Le G20 planche sur l’aide humanitaire à l’Afghanistan

12.10.2021

Les pays du G20 vont discuter de la poursuite de l’aide humanitaire aux Afghans et de l’opportunité de reconnaître le régime taliban.

La délégation des talibans a rencontré des dirigeants du Qatar, médiateur agrée entre Kaboul et Washington, avant de rencontrer leurs homologues américains à Doha ce week-end. (EPN/Newscom/SIPA)

Deux mois après la chute de Kaboul, les pays du G20 réunis mardi pour un sommet dédié à la situation en Afghanistan doivent trancher des questions difficiles. Faut-il maintenir l’aide à la population afghane alors que l’hiver approche ? Est-il opportun de reconnaître officiellement le régime taliban ? En échange de quelles garanties ?
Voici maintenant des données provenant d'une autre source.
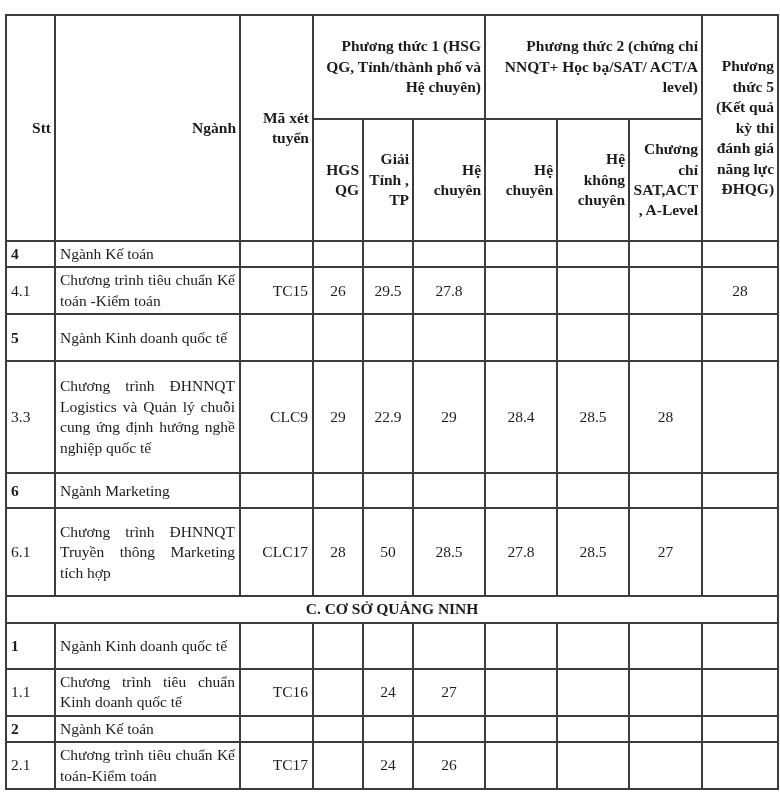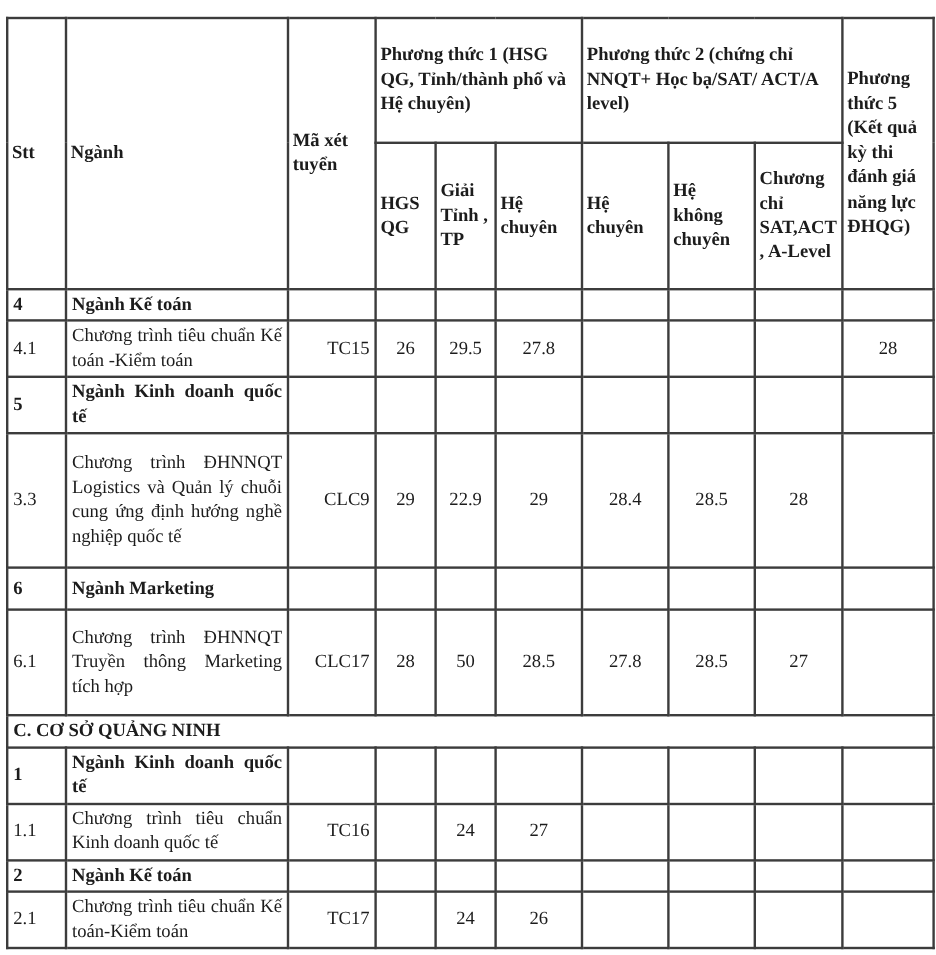"Phương thức 1 (HSG QG," table.scores th { text-align: left -> right }
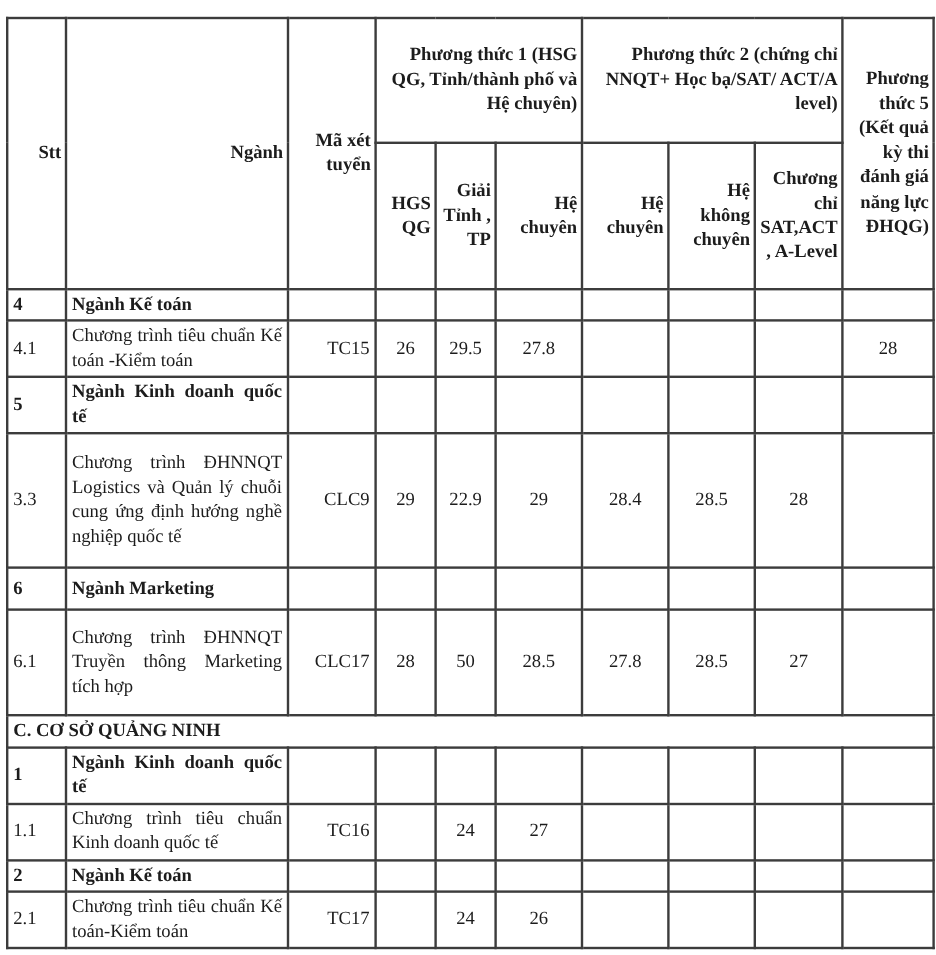"Ngành Kế toán" tr.section td.name { font-weight: bold -> normal }
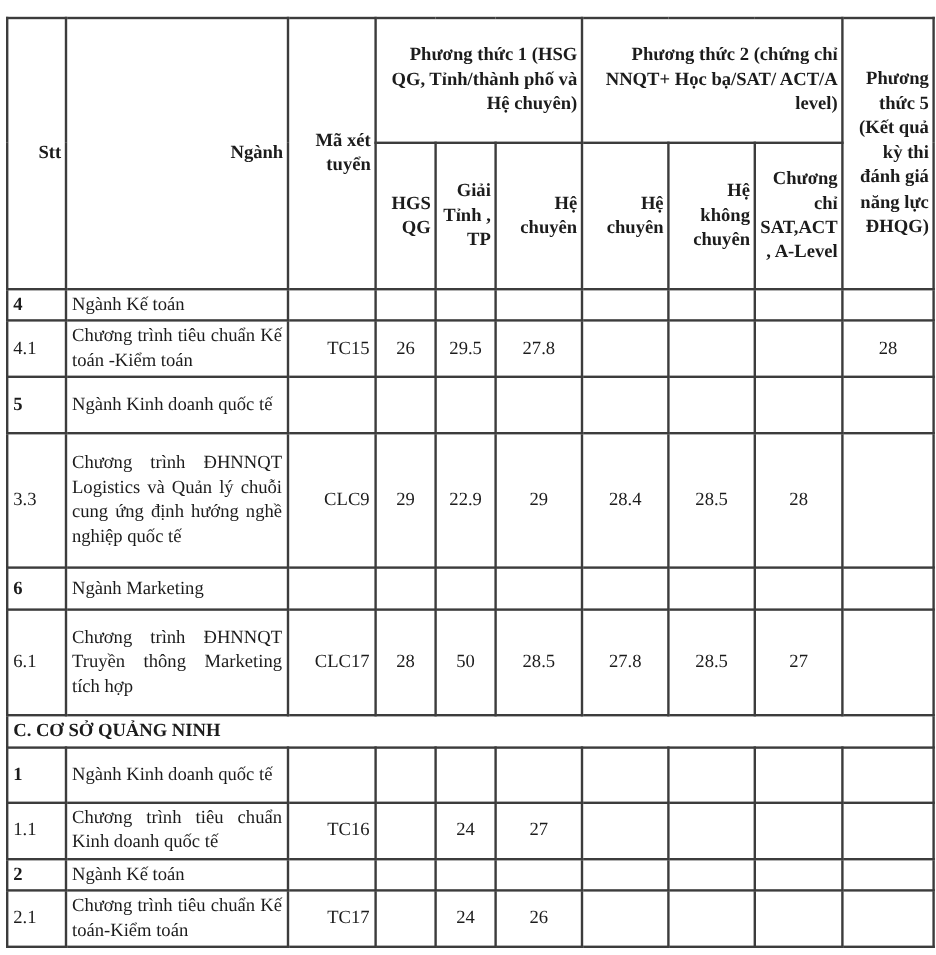"C. CƠ SỞ QUẢNG NINH" td.region-cell { text-align: left -> center }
Invité de France Inter la semaine dernière, Emmanuel Macron a évoqué la nécessité de poser «nos conditions à la reconnaissance des talibans ». Cela concerne aussi bien les Européens que les Américains, la Chine, la Russie, les grandes puissances d’Afrique, d’Asie Pacifique et d’Amérique latine, a-t-il précisé. Par ses propos, il ouvre la porte à une possible reconnaissance du régime.

Kaboul en quêtes de reconnaissance internationale

Si les talibans y aspirent, ils ont peu de moyens de tenir d’éventuelles promesses. Le nouveau régime est encore instable, avec plusieurs forces rivales en son sein et il est également menacé par Daech, réseau djihadiste international rival d’Al-Qaida, qui est resté proche des talibans. Lundi, à Kaboul, une nouvelle alerte était donnée en raison de menaces d’attentats sur les hôtels de la capitale. Vendredi, plus de 55 personnes ont été tuées dans un attentat suicide dans une mosquée chiite de Kunduz revendiqué par la branche locale de Daech.

Pour la première fois ce week-end, les Etats-Unis ont repris langue avec les talibans au Qatar pour aborder les questions sécuritaires, l’aide humanitaire américaine et les droits humains, en particulier l’intégration des femmes et des filles dans la société afghane. La délégation américaine a rappelé « que les talibans seraient jugés sur leurs actions, pas seulement leurs paroles ». «Une question centrale touche à la rupture tangible des liens avec Al-Qaida», rappelle Marc Hecker, auteur de « La guerre de vingt ans » avec Elie Tenenbaum.

Si la Chine, l’Iran et la Russie sont toujours présents en Afghanistan, la plupart des pays ont pris leur distance et personne n’a reconnu le nouveau régime. L’Inde est très inquiète de l’influence du Pakistan, dont les services secrets ISI sont réputés être le véritable parrain des talibans. Et Moscou, qui a toujours maintenu le dialogue, s’inquiète d’une contagion terroriste dans les pays limitrophes de l’Afghanistan qui sont sous son influence. « La Russie n’aime pas les régimes religieux. Si elle reconnaît les talibans, c’est une cartouche qu’elle ne peut tirer qu’une fois », a observé la chercheuse de l’Ifri Tatiana Kastouéva-Jean, lors de la World Policy Conference début octobre à Abou Dhabi. Pour le commissaire européen à la justice Didier Reynders, également présent à la WPC, « il faudrait continuer l’aide humanitaire et s’en servir pour faire respecter les droits de l’homme ». Des émissaires européens vont rencontrer les talibans pour la première fois ce mardi.

Des menaces de famine

Ceux-ci ont d’autant plus besoin de cette aide qu’ils peinent à faire repartir l’économie. L’aide internationale, qui représente les trois quarts des recettes publiques, n’arrive plus qu’au compte-gouttes, car les Occidentaux, de loin les principaux bailleurs, veulent obtenir la garantie qu’elle bénéficiera aux 38 millions d’Afghans et non au seul régime. Les avoirs internationaux du pays, évalués à 9 milliards de dollars, sont gelés et les caisses de la Banque centrale sont vides, pour des raisons en partie antérieures à l’arrivée au pouvoir des talibans. Au vu de la pénurie de devises et de liquidités, les autorités ont limité les retraits bancaires. Les fonctionnaires ne sont plus payés depuis des mois, le système de santé est au bord de l’effondrement et un tiers de la population afghane est menacé de famine, selon les Nations unies. Les prix du blé et du riz flambent depuis deux mois.

Malgré divers gisements prometteurs, mais peu exploités, de métaux, l’Afghanistan, peu doté en industries, est un des pays les plus pauvres du monde avec un PIB par habitant inférieur à 500 dollars. Il figure parmi les dix pays les plus mal classés de la planète selon de nombreux indicateurs, dont le développement, la mortalité infantile, l’espérance de vie et l’alphabétisation.